PROBLEM DESCRIPTION: Once you reach the line containing "quote date: 2018-04-25 -> 2018-05-26" in the data below, restate each line word for word up to and including the one containing "shipping: 46.00 -> none".

BEGIN

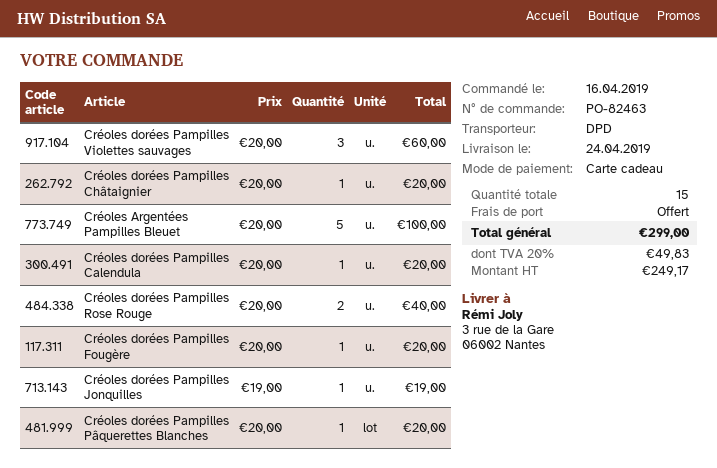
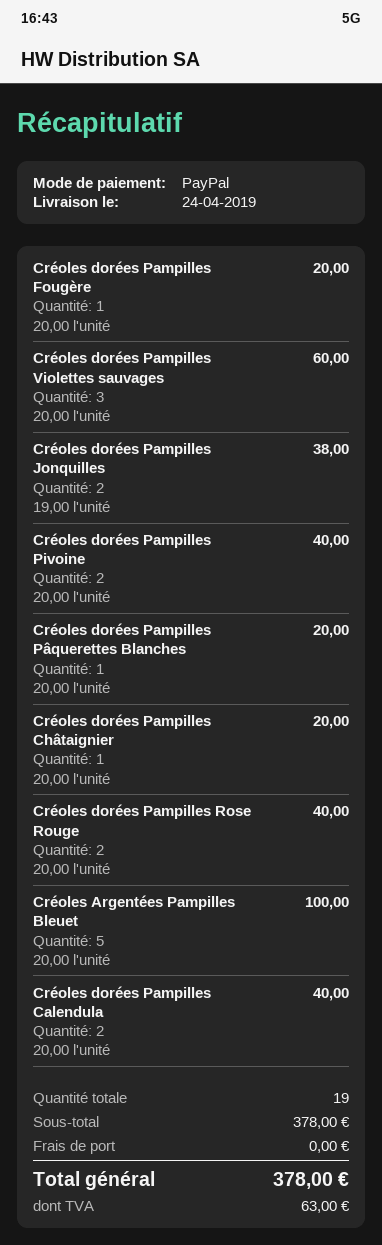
payment method: gift card -> PayPal
Créoles dorées Pampilles Calendula: 1 x 20.00 = 20.00 -> 2 x 20.00 = 40.00
Créoles dorées Pampilles Jonquilles: 1 x 19.00 = 19.00 -> 2 x 19.00 = 38.00
Créoles dorées Pampilles Pivoine: none -> 2 x 20.00 = 40.00
total quantity: 15 -> 19
tax: 49.83 -> 63.00
total: 299.00 -> 378.00

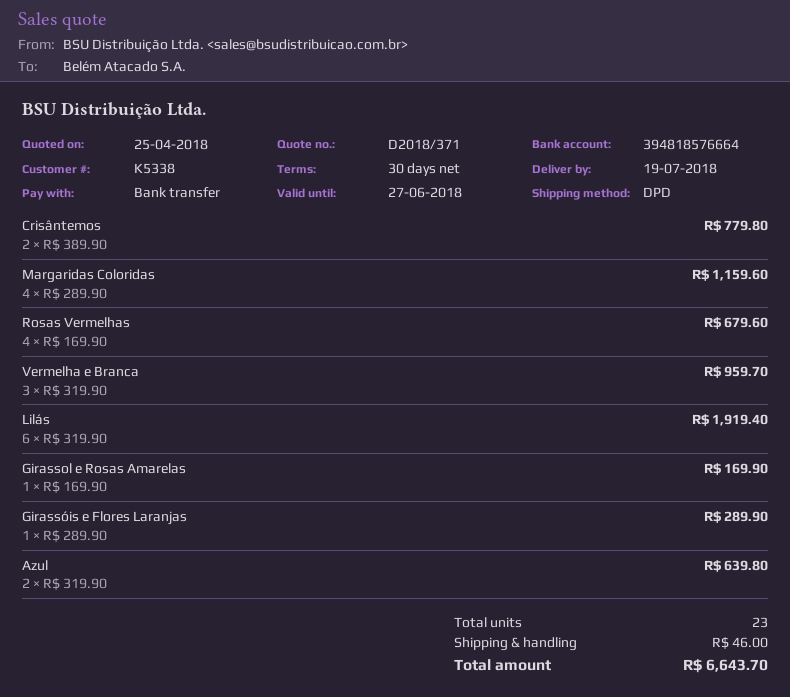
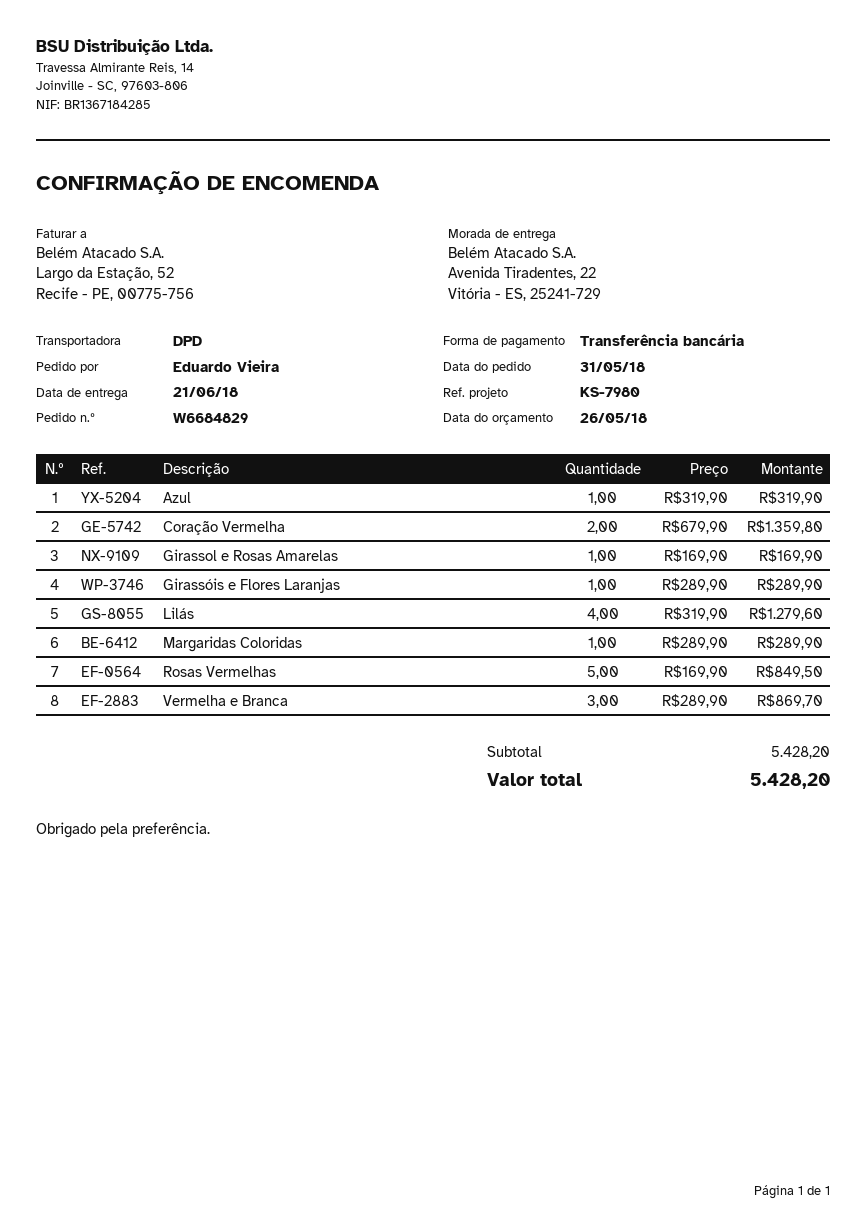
quote date: 2018-04-25 -> 2018-05-26
delivery date: 2018-07-19 -> 2018-06-21
Crisântemos: 2 x 389.90 = 779.80 -> none
Margaridas Coloridas: 4 x 289.90 = 1159.60 -> 1 x 289.90 = 289.90
Rosas Vermelhas: 4 x 169.90 = 679.60 -> 5 x 169.90 = 849.50
Vermelha e Branca: 3 x 319.90 = 959.70 -> 3 x 289.90 = 869.70
Lilás: 6 x 319.90 = 1919.40 -> 4 x 319.90 = 1279.60
Azul: 2 x 319.90 = 639.80 -> 1 x 319.90 = 319.90
Coração Vermelha: none -> 2 x 679.90 = 1359.80
shipping: 46.00 -> none
total: 6643.70 -> 5428.20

END

WRITTEN RESPONSE:
quote date: 2018-04-25 -> 2018-05-26
delivery date: 2018-07-19 -> 2018-06-21
Crisântemos: 2 x 389.90 = 779.80 -> none
Margaridas Coloridas: 4 x 289.90 = 1159.60 -> 1 x 289.90 = 289.90
Rosas Vermelhas: 4 x 169.90 = 679.60 -> 5 x 169.90 = 849.50
Vermelha e Branca: 3 x 319.90 = 959.70 -> 3 x 289.90 = 869.70
Lilás: 6 x 319.90 = 1919.40 -> 4 x 319.90 = 1279.60
Azul: 2 x 319.90 = 639.80 -> 1 x 319.90 = 319.90
Coração Vermelha: none -> 2 x 679.90 = 1359.80
shipping: 46.00 -> none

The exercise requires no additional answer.